**What to work on:** Reproduce only what runs from the line containing "Letra para Pintar de 1-1/2" to the line containing "Maskinskruv Kullerförsänkt MKFX Ph DIN 966 A2 H M5X28: 3" in the records below, inclusive. Keep it exact, and keep the pictures out.

Data excerpts
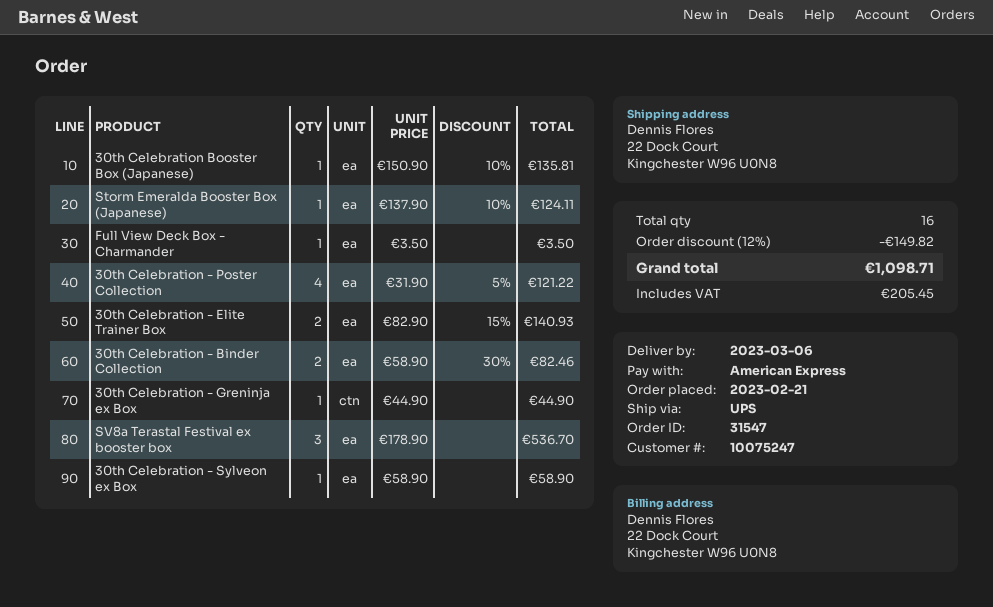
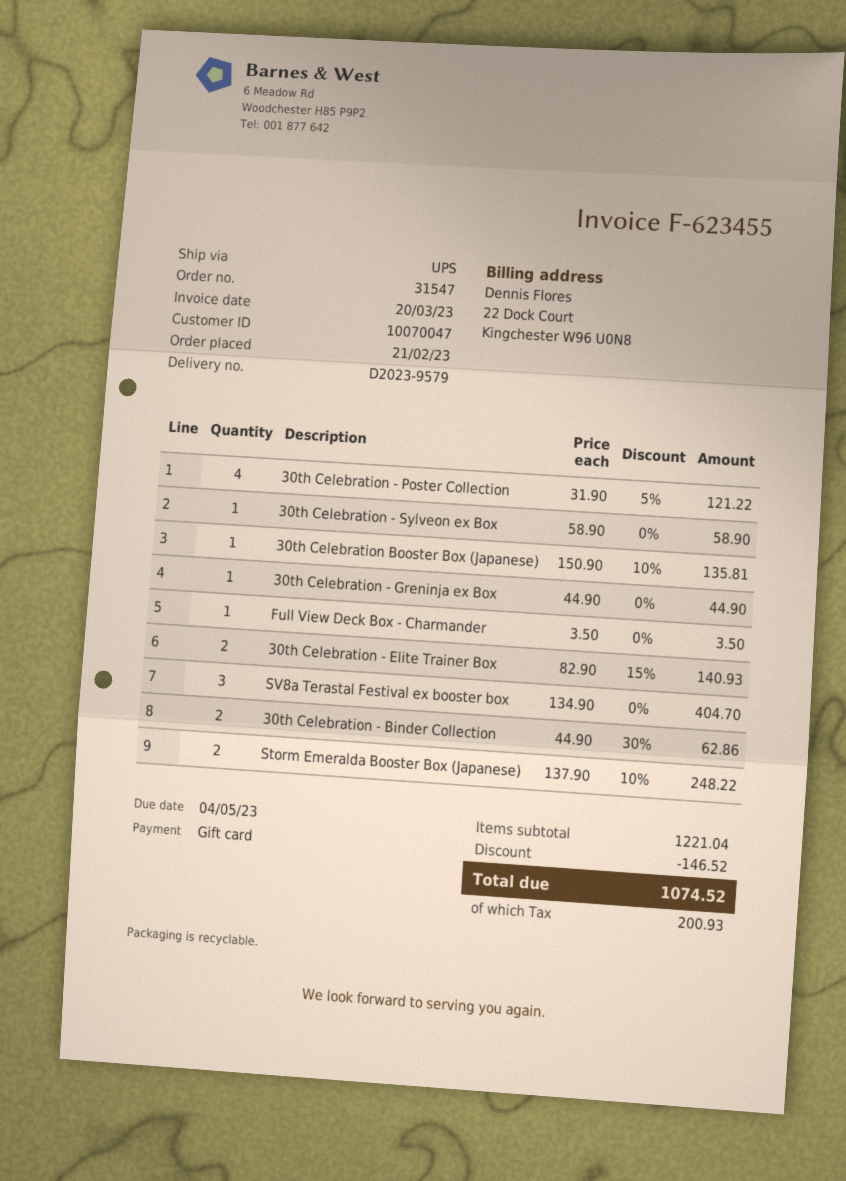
customer number: 10075247 -> 10070047
payment method: American Express -> gift card
Storm Emeralda Booster Box (Japanese): 1 x 137.90 - 10% = 124.11 -> 2 x 137.90 - 10% = 248.22
30th Celebration - Binder Collection: 2 x 58.90 - 30% = 82.46 -> 2 x 44.90 - 30% = 62.86
SV8a Terastal Festival ex booster box: 3 x 178.90 = 536.70 -> 3 x 134.90 = 404.70
discount: 149.82 -> 146.52
tax: 205.45 -> 200.93
total: 1098.71 -> 1074.52

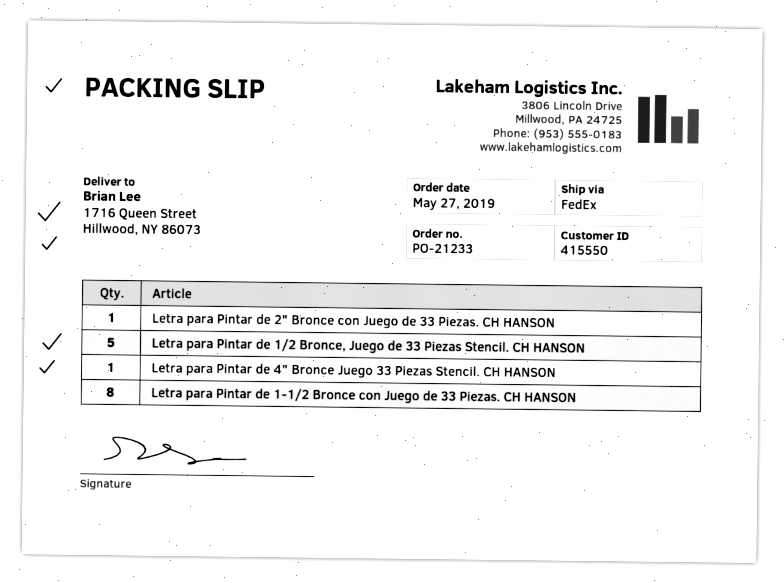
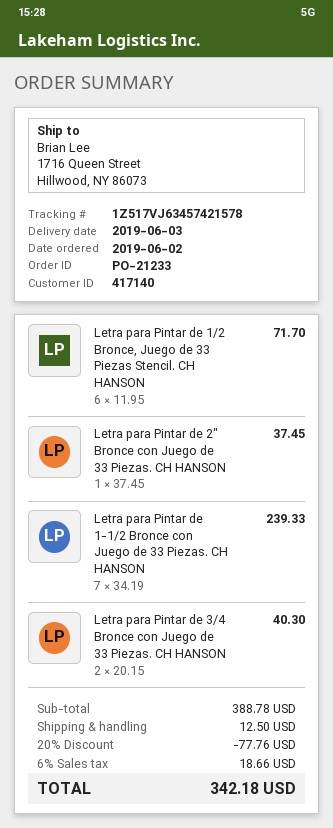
order date: 2019-05-27 -> 2019-06-02
customer number: 415550 -> 417140
Letra para Pintar de 1/2 Bronce, Juego de 33 Piezas Stencil. CH HANSON: 5 -> 6
Letra para Pintar de 4" Bronce Juego 33 Piezas Stencil. CH HANSON: 1 -> none
Letra para Pintar de 1-1/2 Bronce con Juego de 33 Piezas. CH HANSON: 8 -> 7
Letra para Pintar de 3/4 Bronce con Juego de 33 Piezas. CH HANSON: none -> 2

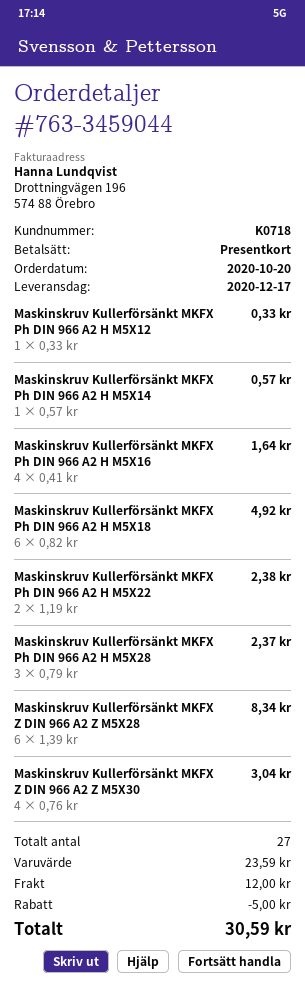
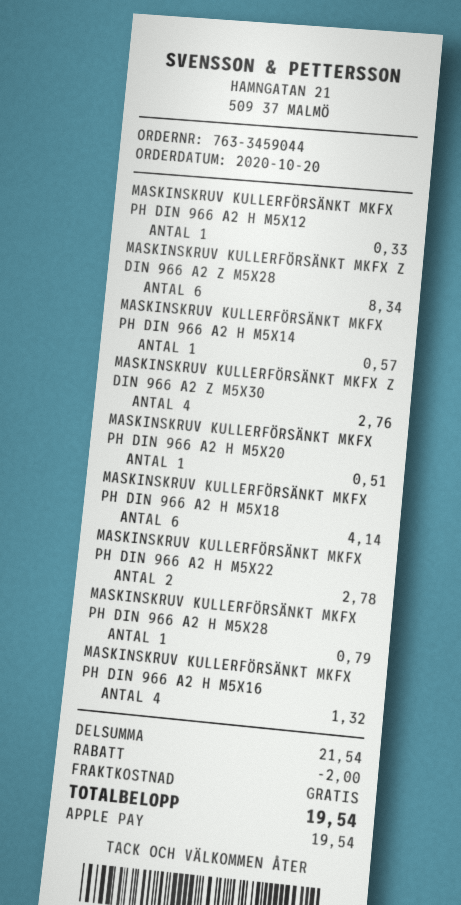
payment method: gift card -> Apple Pay
Maskinskruv Kullerförsänkt MKFX Ph DIN 966 A2 H M5X16: 4 for 1.64 -> 4 for 1.32
Maskinskruv Kullerförsänkt MKFX Ph DIN 966 A2 H M5X18: 6 for 4.92 -> 6 for 4.14
Maskinskruv Kullerförsänkt MKFX Ph DIN 966 A2 H M5X22: 2 for 2.38 -> 2 for 2.78
Maskinskruv Kullerförsänkt MKFX Ph DIN 966 A2 H M5X28: 3 for 2.37 -> 1 for 0.79
Maskinskruv Kullerförsänkt MKFX Z DIN 966 A2 Z M5X30: 4 for 3.04 -> 4 for 2.76
MASKINSKRUV KULLERFÖRSÄNKT MKFX PH DIN 966 A2 H M5X20: none -> 1 for 0.51
subtotal: 23.59 -> 21.54
discount: 5.00 -> 2.00
shipping: 12.00 -> 0.00
total: 30.59 -> 19.54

**Exercise output:**
Letra para Pintar de 1-1/2 Bronce con Juego de 33 Piezas. CH HANSON: 8 -> 7
Letra para Pintar de 3/4 Bronce con Juego de 33 Piezas. CH HANSON: none -> 2

payment method: gift card -> Apple Pay
Maskinskruv Kullerförsänkt MKFX Ph DIN 966 A2 H M5X16: 4 for 1.64 -> 4 for 1.32
Maskinskruv Kullerförsänkt MKFX Ph DIN 966 A2 H M5X18: 6 for 4.92 -> 6 for 4.14
Maskinskruv Kullerförsänkt MKFX Ph DIN 966 A2 H M5X22: 2 for 2.38 -> 2 for 2.78
Maskinskruv Kullerförsänkt MKFX Ph DIN 966 A2 H M5X28: 3 for 2.37 -> 1 for 0.79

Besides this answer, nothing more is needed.